> [TASK ITEM] Comb the records below for the string "border" and copy each line where it turns up.

> [DATA SUPPLIED]

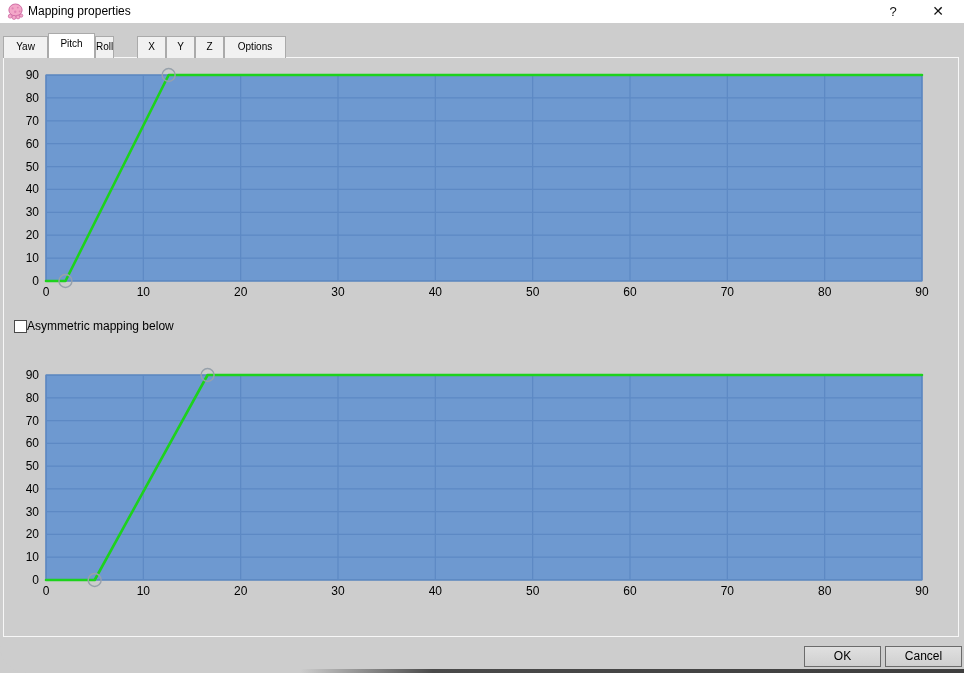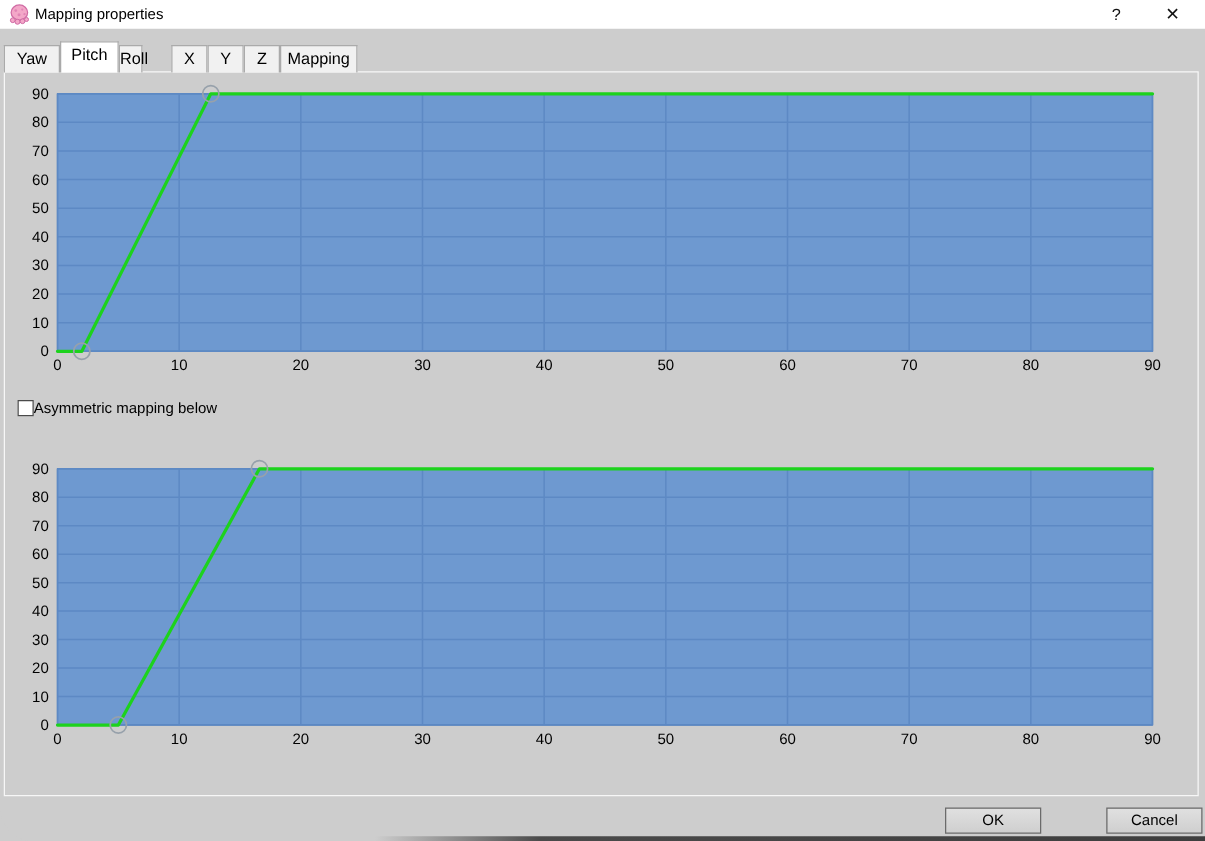--- a/index.html
+++ b/index.html
@@ -26,7 +26,7 @@
               border:1px solid #f7f7f7; background:#cdcdcd; }
   .tab { position:absolute; top:36px; height:22px; background:#f1f1f1;
          border:1px solid #aaaaaa; border-bottom:none; text-align:center;
-         line-height:20px; font-size:13px; z-index:2; }
+         line-height:20px; font-size:10px; z-index:2; }
   .tab.active { top:33px; height:25px; background:#ffffff; z-index:3; }
 
   

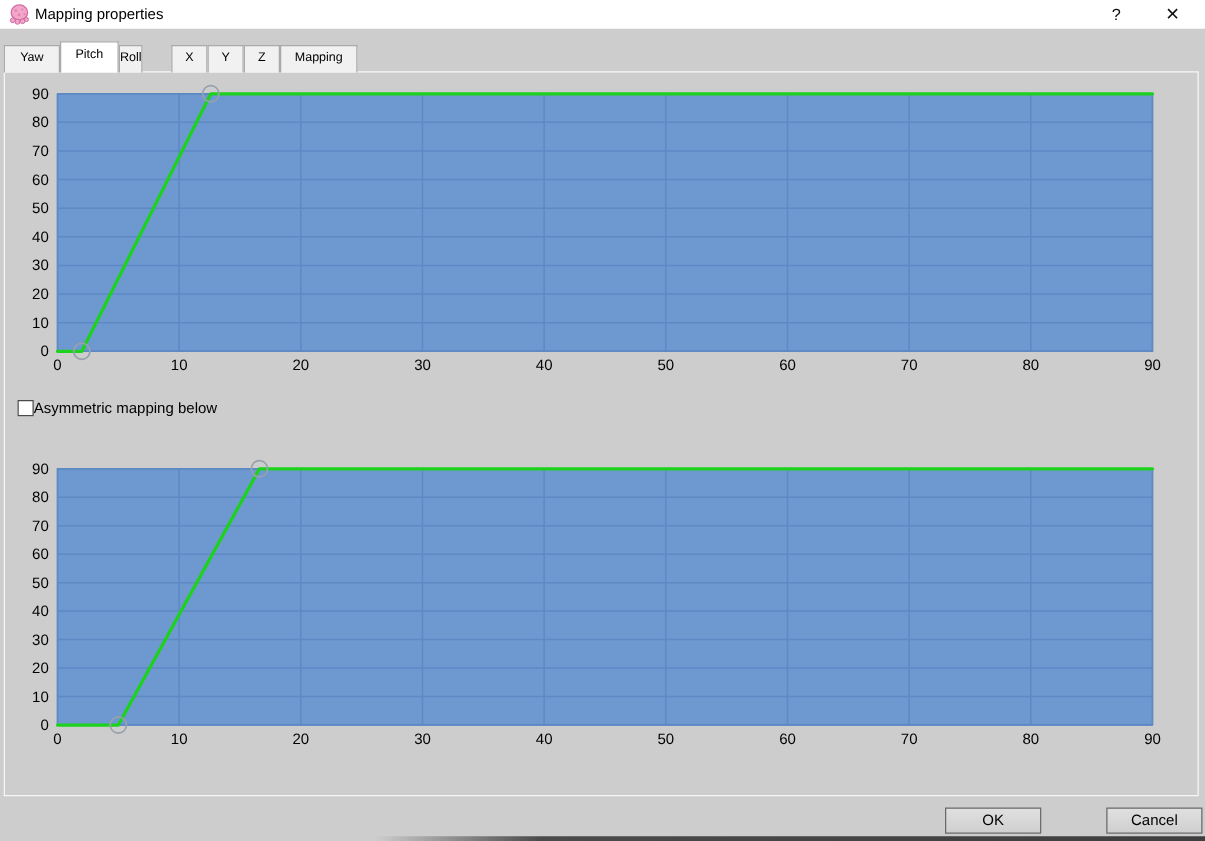--- a/index.html
+++ b/index.html
@@ -81,7 +81,7 @@
   <div class="tab" style="left:137px;width:29px;">X</div>
   <div class="tab" style="left:166px;width:29px;">Y</div>
   <div class="tab" style="left:195px;width:29px;">Z</div>
-  <div class="tab" style="left:224px;width:62px;">Mapping</div>
+  <div class="tab" style="left:224px;width:62px;">Options</div>
 
   <div class="chart" id="chart-upper">
       <svg width="964" height="240" viewBox="0 0 964 240">

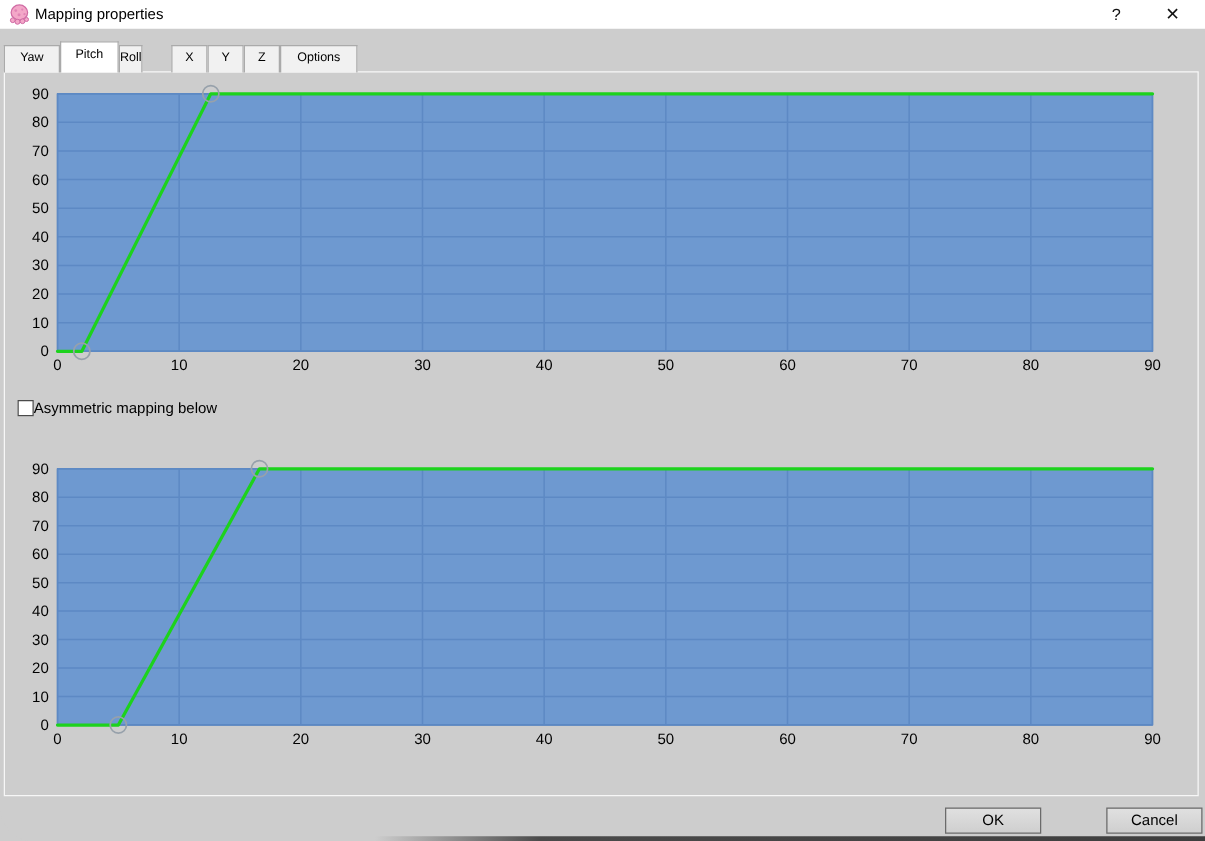--- a/index.html
+++ b/index.html
@@ -44,7 +44,7 @@
   .btn { position:absolute; top:646px; width:77px; height:21px;
          background:linear-gradient(#e0e0e0,#cfcfcf);
          border:1px solid #6b6b6b; font-size:12px; text-align:center; line-height:19px; }
-  .btn-ok { left:756px;text-align:center; }
+  .btn-ok { left:804px;text-align:center; }
   .btn-cancel { left:885px; }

> [SOLUTION FOR THIS PROBLEM]
               border:1px solid #f7f7f7; background:#cdcdcd; }
          border:1px solid #aaaaaa; border-bottom:none; text-align:center;
          border:1px solid #6b6b6b; font-size:12px; text-align:center; line-height:19px; }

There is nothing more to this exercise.